=== Exercise directions ===
Exactly and only the lines from the first entry through the line with "2 | Keine | 1 Ü: 4" should be copied, both ends included, with no pictures.

=== Records supplied ===
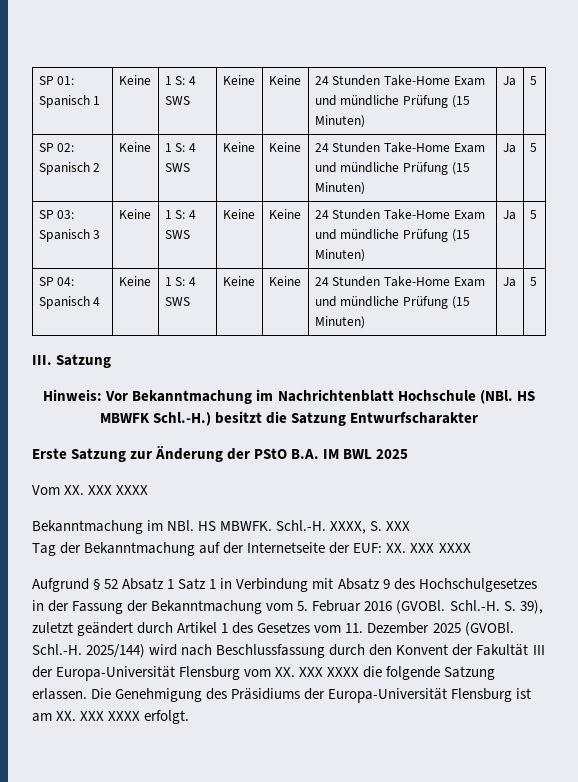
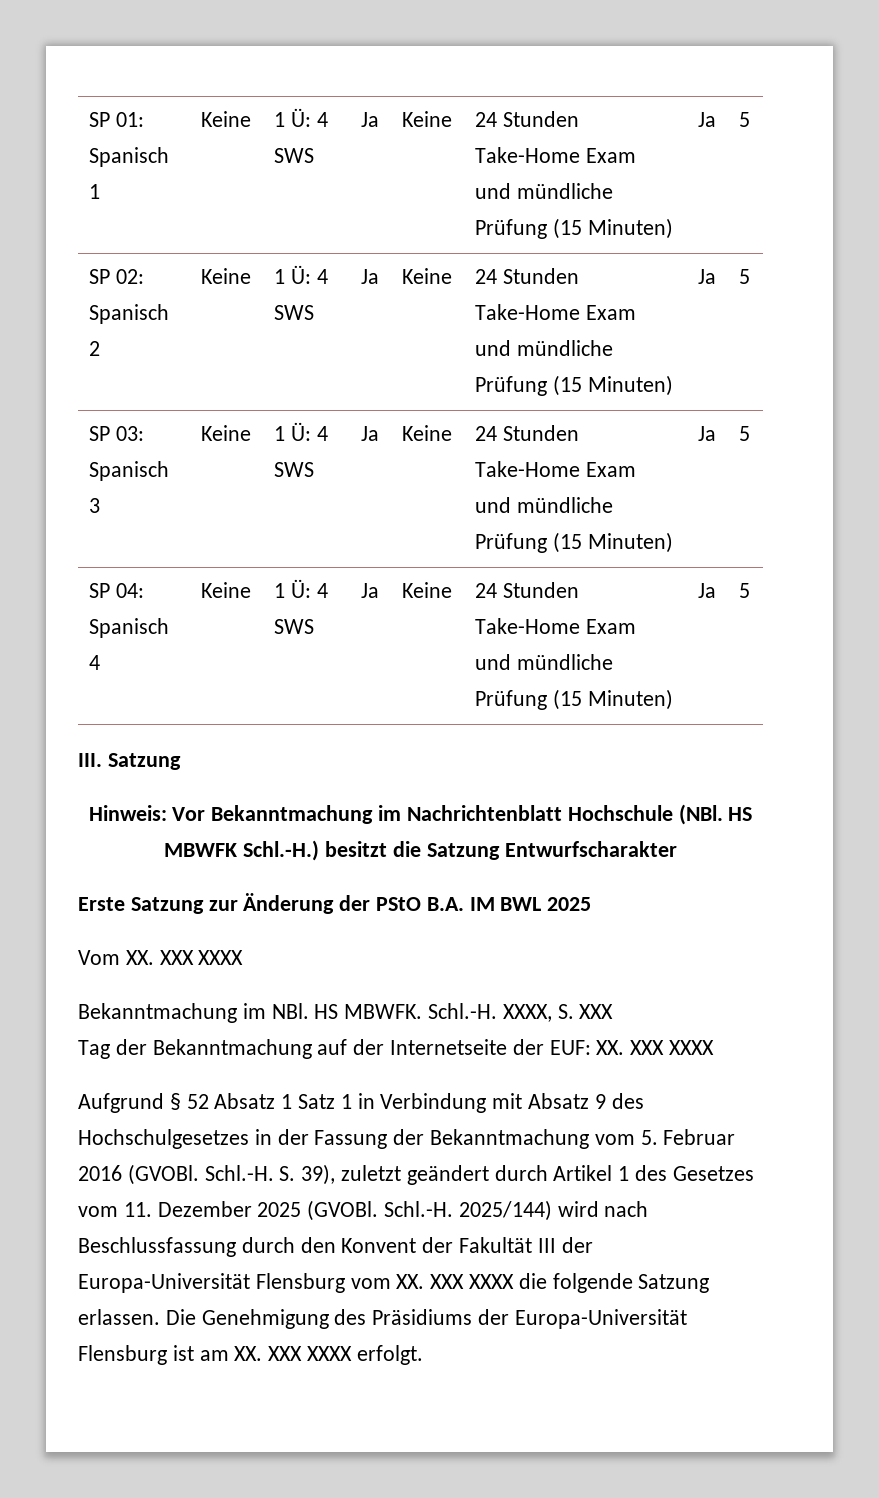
- SP 01: Spanisch 1 | Keine | 1 S: 4 SWS | Keine | Keine | 24 Stunden Take-Home Exam und mündliche Prüfung (15 Minuten) | Ja | 5
+ SP 01: Spanisch 1 | Keine | 1 Ü: 4 SWS | Ja | Keine | 24 Stunden Take-Home Exam und mündliche Prüfung (15 Minuten) | Ja | 5
- SP 02: Spanisch 2 | Keine | 1 S: 4 SWS | Keine | Keine | 24 Stunden Take-Home Exam und mündliche Prüfung (15 Minuten) | Ja | 5
+ SP 02: Spanisch 2 | Keine | 1 Ü: 4 SWS | Ja | Keine | 24 Stunden Take-Home Exam und mündliche Prüfung (15 Minuten) | Ja | 5
- SP 03: Spanisch 3 | Keine | 1 S: 4 SWS | Keine | Keine | 24 Stunden Take-Home Exam und mündliche Prüfung (15 Minuten) | Ja | 5
+ SP 03: Spanisch 3 | Keine | 1 Ü: 4 SWS | Ja | Keine | 24 Stunden Take-Home Exam und mündliche Prüfung (15 Minuten) | Ja | 5
- SP 04: Spanisch 4 | Keine | 1 S: 4 SWS | Keine | Keine | 24 Stunden Take-Home Exam und mündliche Prüfung (15 Minuten) | Ja | 5
+ SP 04: Spanisch 4 | Keine | 1 Ü: 4 SWS | Ja | Keine | 24 Stunden Take-Home Exam und mündliche Prüfung (15 Minuten) | Ja | 5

=== Solution to the exercise ===
- SP 01: Spanisch 1 | Keine | 1 S: 4 SWS | Keine | Keine | 24 Stunden Take-Home Exam und mündliche Prüfung (15 Minuten) | Ja | 5
+ SP 01: Spanisch 1 | Keine | 1 Ü: 4 SWS | Ja | Keine | 24 Stunden Take-Home Exam und mündliche Prüfung (15 Minuten) | Ja | 5
- SP 02: Spanisch 2 | Keine | 1 S: 4 SWS | Keine | Keine | 24 Stunden Take-Home Exam und mündliche Prüfung (15 Minuten) | Ja | 5
+ SP 02: Spanisch 2 | Keine | 1 Ü: 4 SWS | Ja | Keine | 24 Stunden Take-Home Exam und mündliche Prüfung (15 Minuten) | Ja | 5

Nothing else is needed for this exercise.